TASK MATERIAL: Begin

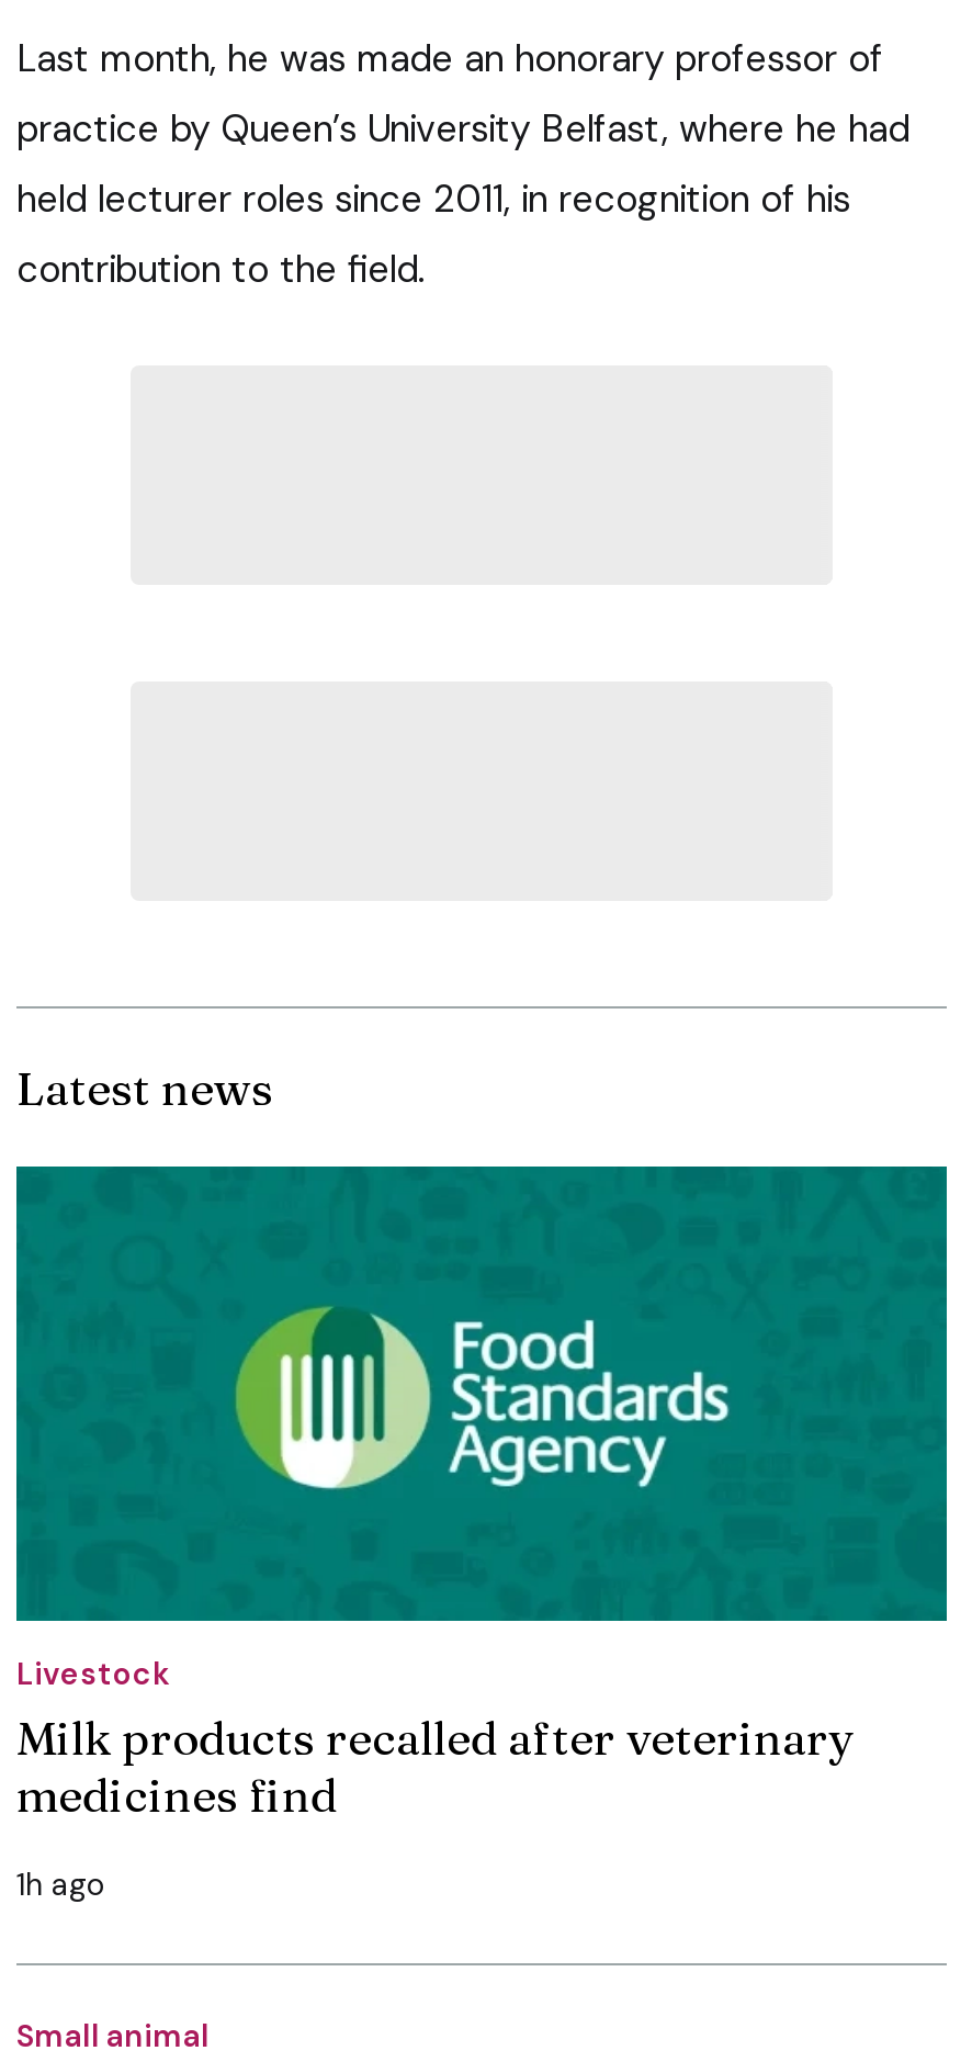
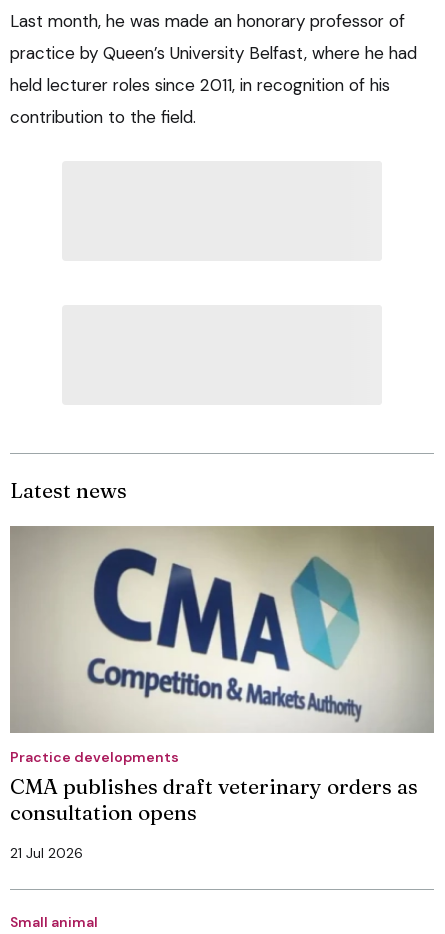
[14,1164,949,1822] [image] | Livestock | Milk products recalled after veterinary | medicines find -> [9,525,435,825] [image] | Practice developments | CMA publishes draft veterinary orders as | consultation opens
[16,1864,106,1904] 1h ago -> [10,844,83,862] 21 Jul 2026

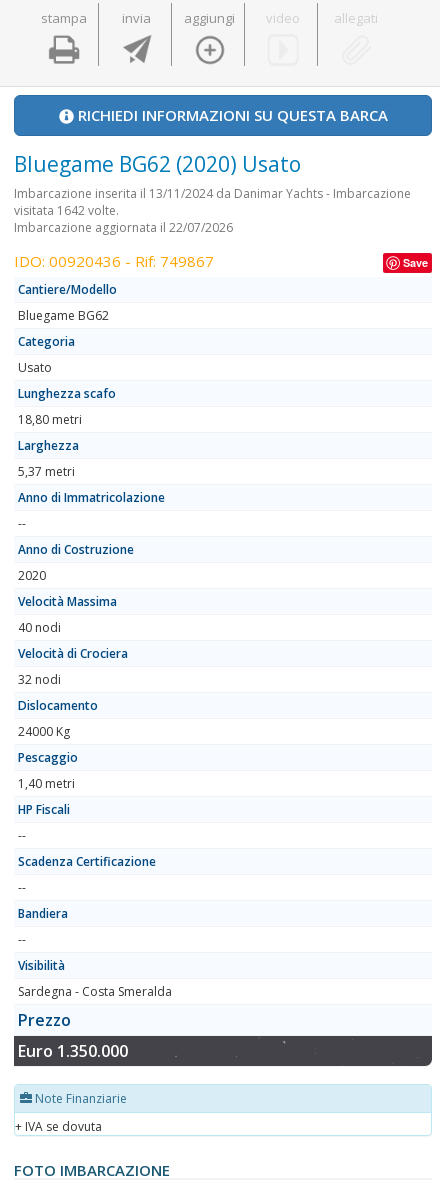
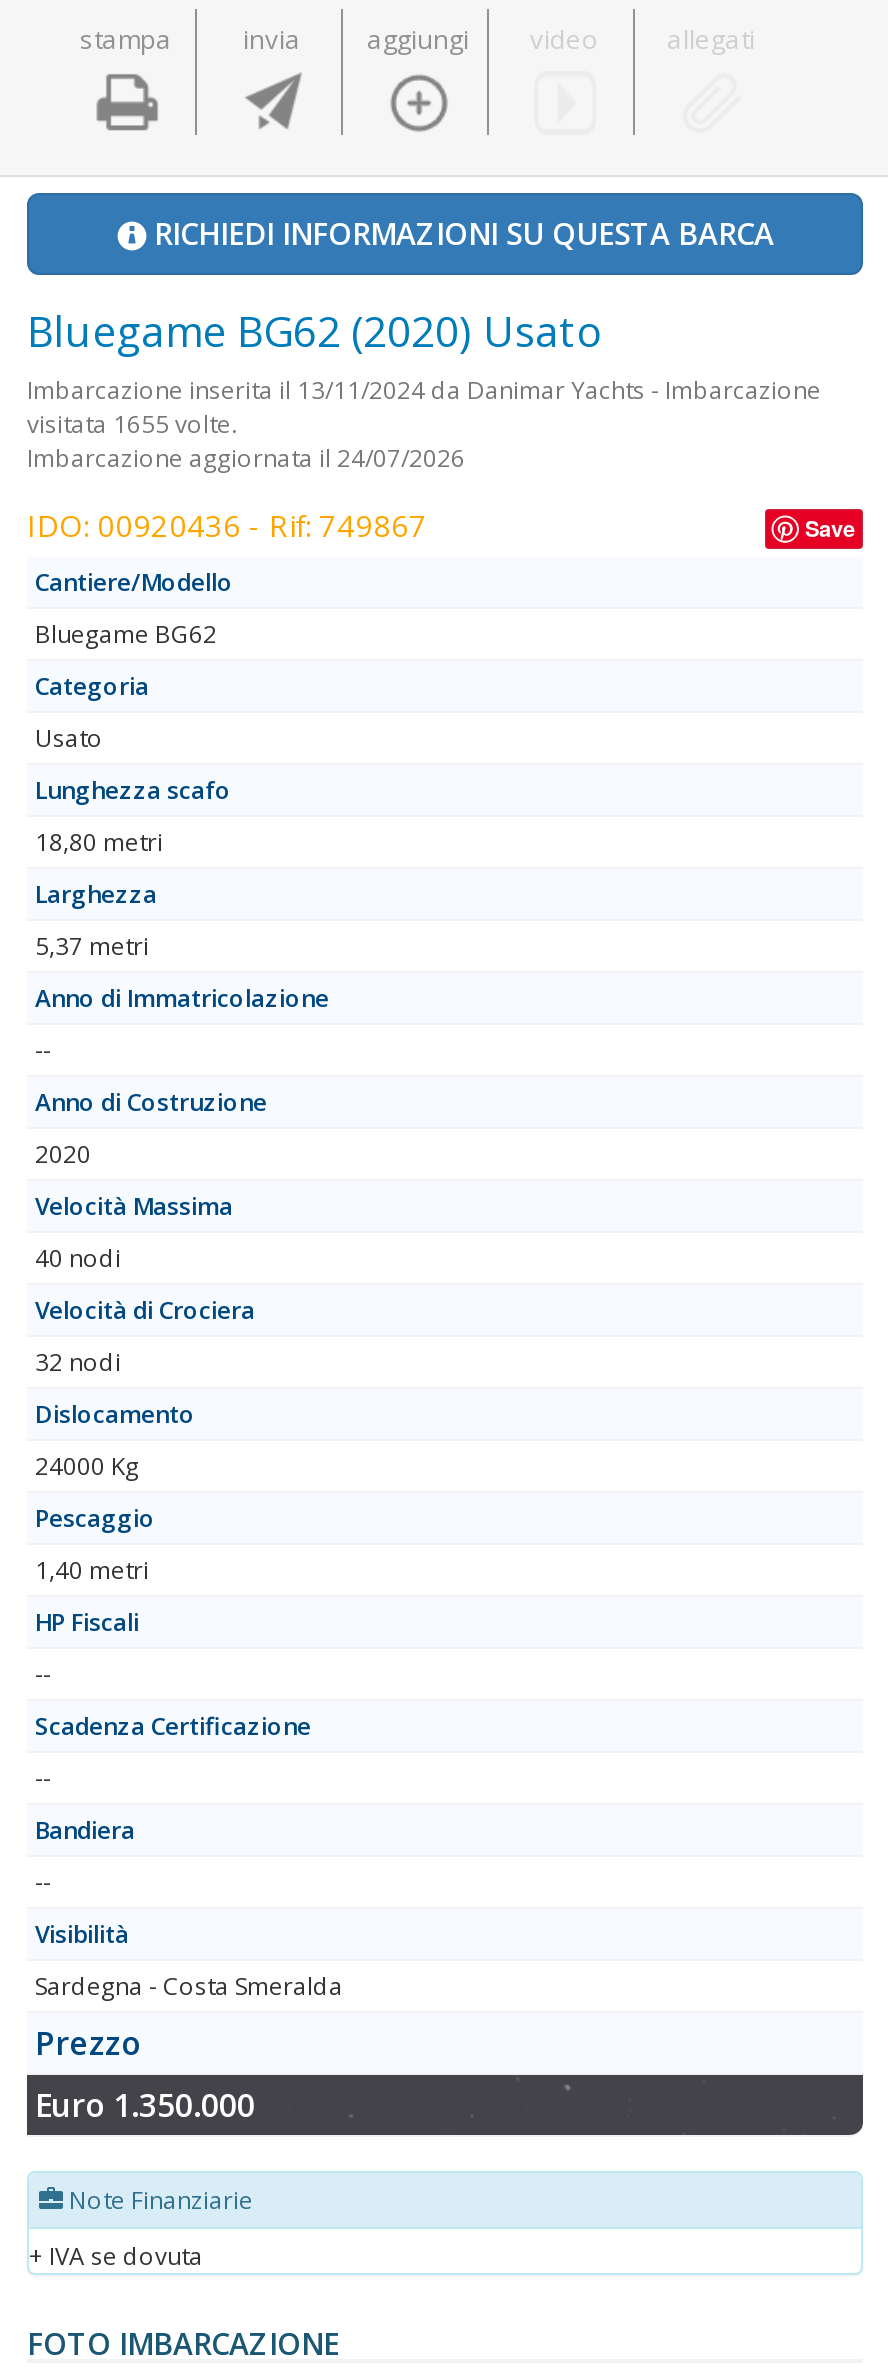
[14,202,119,219] visitata 1642 volte. -> [27,406,237,440] visitata 1655 volte.
[14,219,233,236] Imbarcazione aggiornata il 22/07/2026 -> [27,440,465,474] Imbarcazione aggiornata il 24/07/2026

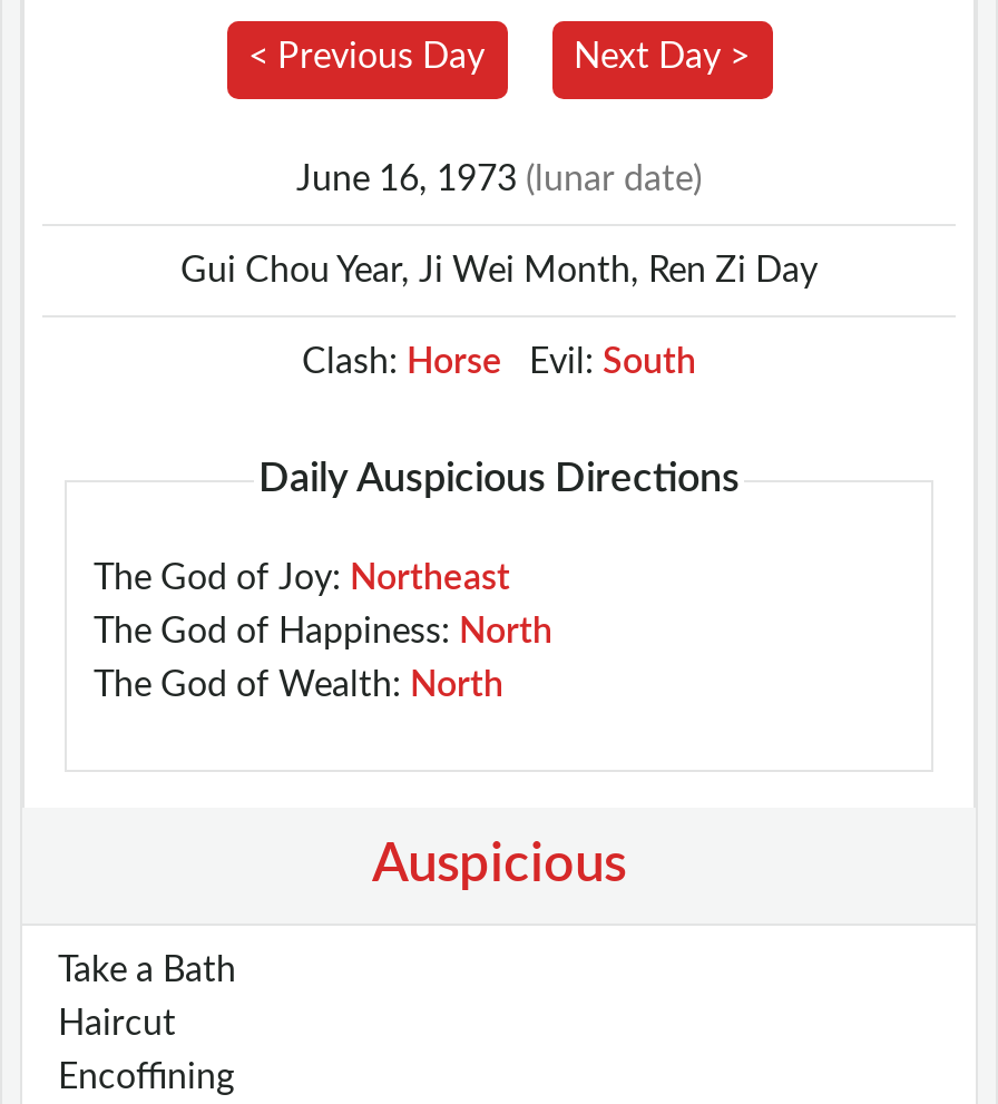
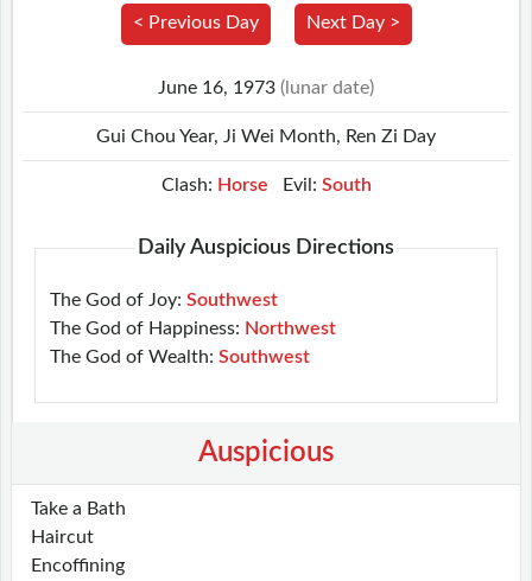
[94,559,510,595] The God of Joy: Northeast -> [50,290,278,309] The God of Joy: Southwest
[94,613,552,649] The God of Happiness: North -> [50,318,336,337] The God of Happiness: Northwest
[94,666,503,702] The God of Wealth: North -> [50,347,310,366] The God of Wealth: Southwest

TASK MATERIAL: End

PROBLEM REQUIREMENTS: Restate the data above exactly, stripping out each image.

SOLUTION FOR THIS TASK:
[14,1164,949,1822] [image] | Livestock | Milk products recalled after veterinary | medicines find -> [9,525,435,825] [image] | Practice developments | CMA publishes draft veterinary orders as | consultation opens
[16,1864,106,1904] 1h ago -> [10,844,83,862] 21 Jul 2026

[14,202,119,219] visitata 1642 volte. -> [27,406,237,440] visitata 1655 volte.
[14,219,233,236] Imbarcazione aggiornata il 22/07/2026 -> [27,440,465,474] Imbarcazione aggiornata il 24/07/2026

[94,559,510,595] The God of Joy: Northeast -> [50,290,278,309] The God of Joy: Southwest
[94,613,552,649] The God of Happiness: North -> [50,318,336,337] The God of Happiness: Northwest
[94,666,503,702] The God of Wealth: North -> [50,347,310,366] The God of Wealth: Southwest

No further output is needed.